(Content revision data)
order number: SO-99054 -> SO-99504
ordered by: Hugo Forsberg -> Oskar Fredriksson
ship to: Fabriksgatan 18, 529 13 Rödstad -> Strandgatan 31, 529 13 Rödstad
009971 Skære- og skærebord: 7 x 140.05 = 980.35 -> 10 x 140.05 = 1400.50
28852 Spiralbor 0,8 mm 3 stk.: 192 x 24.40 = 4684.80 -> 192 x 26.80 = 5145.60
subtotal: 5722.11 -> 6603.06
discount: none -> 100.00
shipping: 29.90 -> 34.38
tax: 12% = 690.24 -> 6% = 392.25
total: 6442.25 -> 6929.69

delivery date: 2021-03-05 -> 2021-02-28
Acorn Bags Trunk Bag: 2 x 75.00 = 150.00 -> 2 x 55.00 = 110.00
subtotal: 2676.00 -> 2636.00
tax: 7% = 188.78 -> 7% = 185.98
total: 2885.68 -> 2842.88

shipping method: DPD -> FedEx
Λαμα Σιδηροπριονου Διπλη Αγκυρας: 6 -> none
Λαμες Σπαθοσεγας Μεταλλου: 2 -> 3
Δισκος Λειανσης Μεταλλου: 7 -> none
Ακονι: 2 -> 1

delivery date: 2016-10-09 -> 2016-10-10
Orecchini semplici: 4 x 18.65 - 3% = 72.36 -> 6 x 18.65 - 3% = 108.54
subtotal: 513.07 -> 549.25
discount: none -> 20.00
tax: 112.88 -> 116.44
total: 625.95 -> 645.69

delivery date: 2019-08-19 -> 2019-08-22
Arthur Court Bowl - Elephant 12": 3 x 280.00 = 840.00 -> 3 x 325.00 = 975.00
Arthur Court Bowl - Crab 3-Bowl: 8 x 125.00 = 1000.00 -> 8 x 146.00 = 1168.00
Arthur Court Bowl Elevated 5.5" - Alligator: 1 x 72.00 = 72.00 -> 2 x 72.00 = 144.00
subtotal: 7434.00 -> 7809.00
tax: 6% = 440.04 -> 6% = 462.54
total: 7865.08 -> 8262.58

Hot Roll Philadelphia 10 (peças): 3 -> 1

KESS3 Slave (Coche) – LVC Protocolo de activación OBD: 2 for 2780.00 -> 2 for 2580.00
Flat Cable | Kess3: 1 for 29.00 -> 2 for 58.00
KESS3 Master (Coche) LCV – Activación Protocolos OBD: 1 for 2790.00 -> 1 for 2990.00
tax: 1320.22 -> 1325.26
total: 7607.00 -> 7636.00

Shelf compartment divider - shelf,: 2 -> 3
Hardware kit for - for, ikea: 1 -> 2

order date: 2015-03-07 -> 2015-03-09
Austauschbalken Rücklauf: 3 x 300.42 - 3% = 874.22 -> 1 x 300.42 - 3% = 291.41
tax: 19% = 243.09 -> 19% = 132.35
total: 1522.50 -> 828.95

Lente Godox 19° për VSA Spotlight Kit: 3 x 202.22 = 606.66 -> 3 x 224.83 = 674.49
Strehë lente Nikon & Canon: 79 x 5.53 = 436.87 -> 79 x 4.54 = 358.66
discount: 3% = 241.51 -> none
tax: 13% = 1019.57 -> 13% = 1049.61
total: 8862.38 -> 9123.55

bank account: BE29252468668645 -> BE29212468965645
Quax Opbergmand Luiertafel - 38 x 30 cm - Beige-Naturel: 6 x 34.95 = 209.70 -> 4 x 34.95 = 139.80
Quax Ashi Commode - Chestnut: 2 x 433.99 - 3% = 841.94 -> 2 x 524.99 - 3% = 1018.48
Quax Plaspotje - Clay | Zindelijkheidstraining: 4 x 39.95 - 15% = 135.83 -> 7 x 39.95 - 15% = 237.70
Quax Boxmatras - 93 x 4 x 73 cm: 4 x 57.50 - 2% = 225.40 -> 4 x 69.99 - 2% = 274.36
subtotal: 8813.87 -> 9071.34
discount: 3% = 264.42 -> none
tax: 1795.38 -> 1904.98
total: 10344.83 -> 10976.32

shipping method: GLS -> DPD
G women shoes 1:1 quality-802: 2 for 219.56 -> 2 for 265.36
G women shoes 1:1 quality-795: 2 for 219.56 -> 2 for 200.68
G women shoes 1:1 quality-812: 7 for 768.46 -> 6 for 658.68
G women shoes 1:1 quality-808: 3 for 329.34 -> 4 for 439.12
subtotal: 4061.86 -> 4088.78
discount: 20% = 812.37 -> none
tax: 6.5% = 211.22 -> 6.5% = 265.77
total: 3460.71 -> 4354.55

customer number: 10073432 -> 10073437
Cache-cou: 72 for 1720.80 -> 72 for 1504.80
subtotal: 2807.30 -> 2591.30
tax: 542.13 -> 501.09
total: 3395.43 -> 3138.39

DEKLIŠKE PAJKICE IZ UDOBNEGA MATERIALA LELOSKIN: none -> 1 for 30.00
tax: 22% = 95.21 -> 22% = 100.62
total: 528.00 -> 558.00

WORK ORDER:
In the preceding records, how many lines include the word "method"? Reply with the number only.

YOUR SOLUTION:
2